La ONU expresó hoy su preocupación por el defensor chino de los derechos humanos Gao Zhisheng quien, a punto de cumplir cinco años de libertad vigilada en un lugar secreto, fue aparentemente conducido en los últimos días a una prisión por un periodo de tres años más.

La organización también denunció el proceso de revisión de la ley de procedimientos penales de China, que podría permitir la legalización de los centros de detención secretos, informó hoy en Ginebra Rupert Colville, portavoz de la Oficina de la alta comisionada de la ONU para los Derechos Humanos.

“La oficina de la alta comisionada considera que esto sería un gran retroceso y contradictorio con los esfuerzos realizados en la última década por el Gobierno chino hacia la ratificación del Convenio Internacional sobre Derechos Civiles y Políticos”, dijo el portavoz.

Sobre el caso de Gao Zhisheng, Colville dijo que entre los aspectos más cuestionables de su cambio de régimen de detención está el que no se consideren los años que ya pasó bajo control de las autoridades.

Recordó que Gao ha pasado los últimos veinte meses bajo vigilancia estricta “en lo que parece ser una forma de arresto domiciliario en un lugar desconocido”.
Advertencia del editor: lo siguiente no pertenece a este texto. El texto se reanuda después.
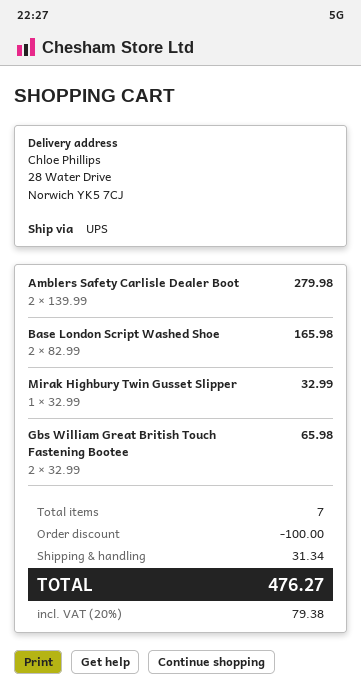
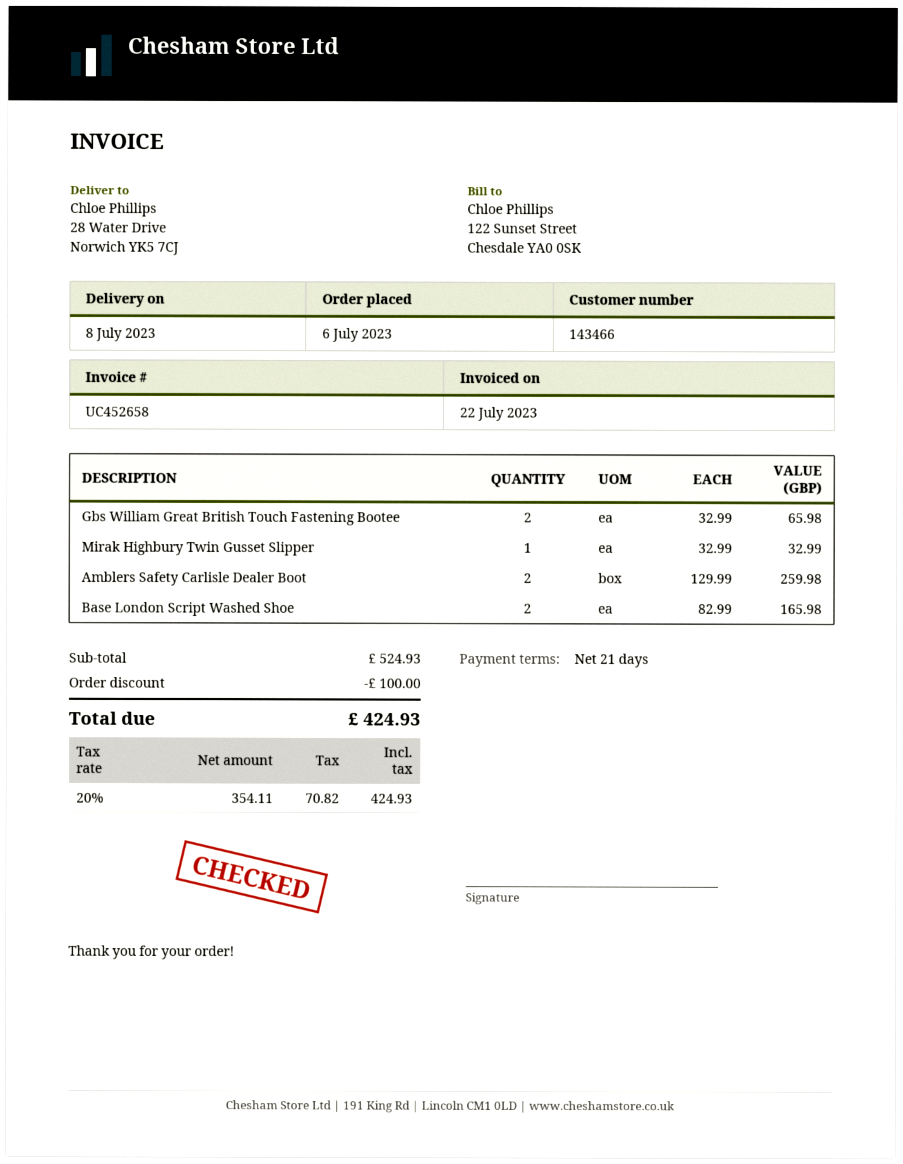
Amblers Safety Carlisle Dealer Boot: 2 x 139.99 = 279.98 -> 2 x 129.99 = 259.98
shipping: 31.34 -> none
tax: 20% = 79.38 -> 20% = 70.82
total: 476.27 -> 424.93

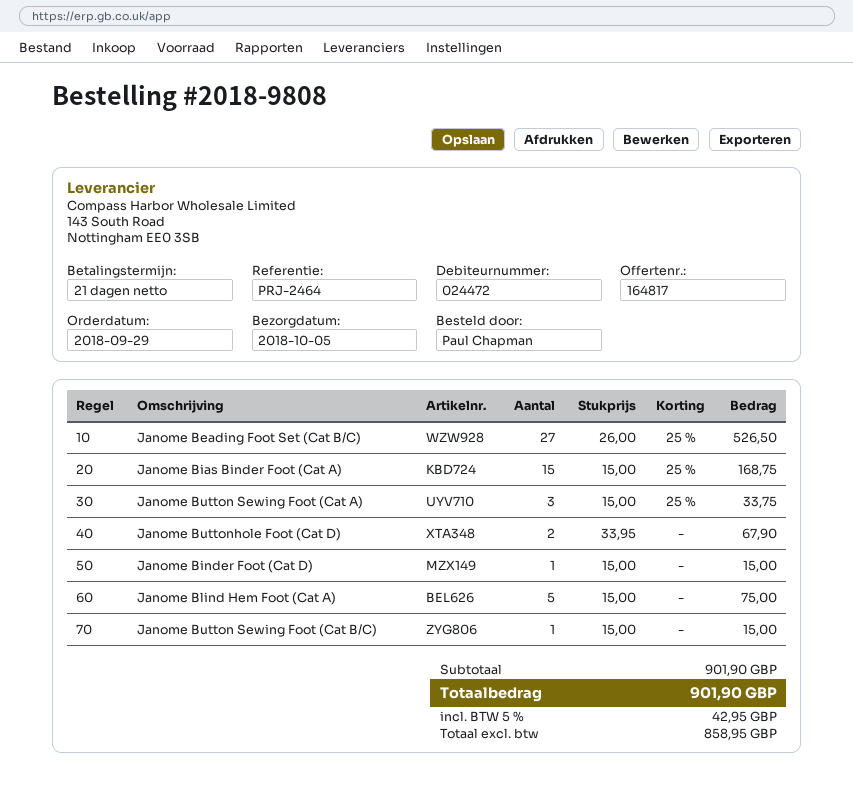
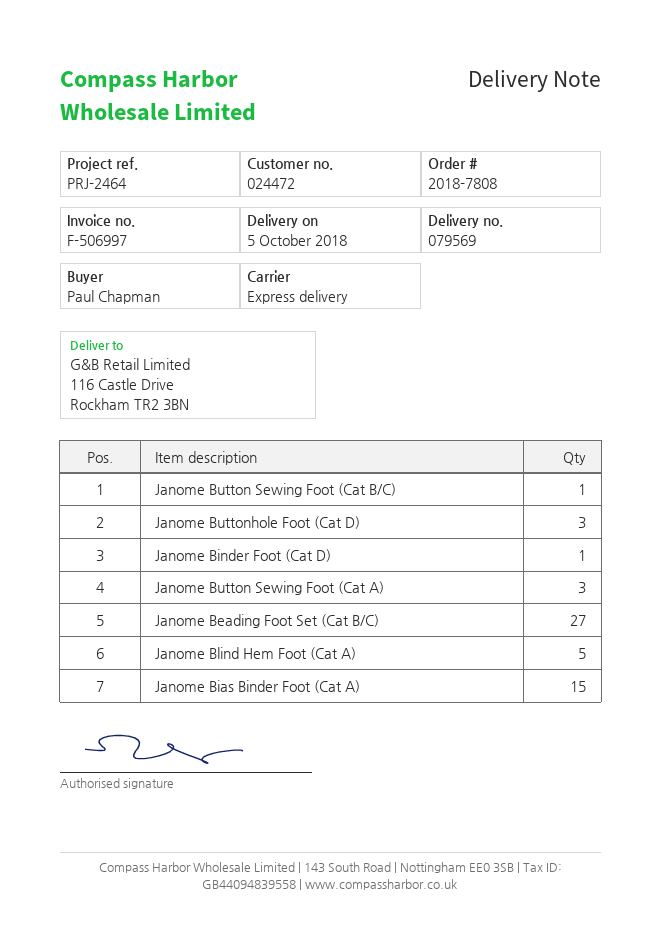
order number: 2018-9808 -> 2018-7808
Janome Buttonhole Foot (Cat D): 2 -> 3

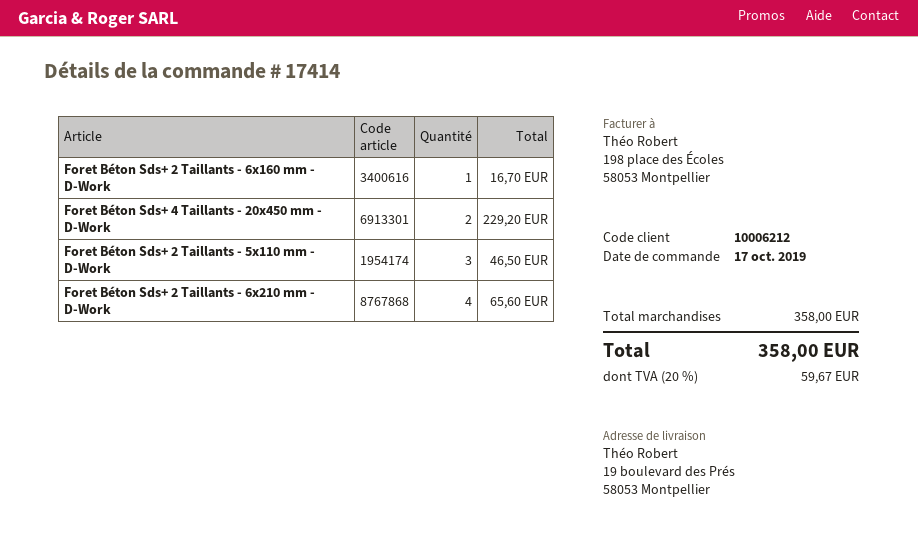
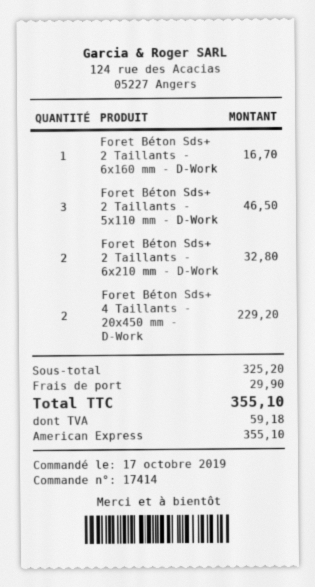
Foret Béton Sds+ 2 Taillants - 6x210 mm - D-Work: 4 for 65.60 -> 2 for 32.80
subtotal: 358.00 -> 325.20
shipping: none -> 29.90
tax: 59.67 -> 59.18
total: 358.00 -> 355.10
Para la ONU, este caso ilustra la tendencia de desapariciones forzadas y detención en lugares secretos de los defensores de los derechos humanos, pues en China el de Gao no es un caso aislado.

El portavoz señaló que su entidad ha solicitado en especial a las autoridades chinas información sobre la situación médica del activista.

A ese respecto, grupos de derechos humanos y familiares del abogado desaparecido han expresado su temor de que éste haya fallecido.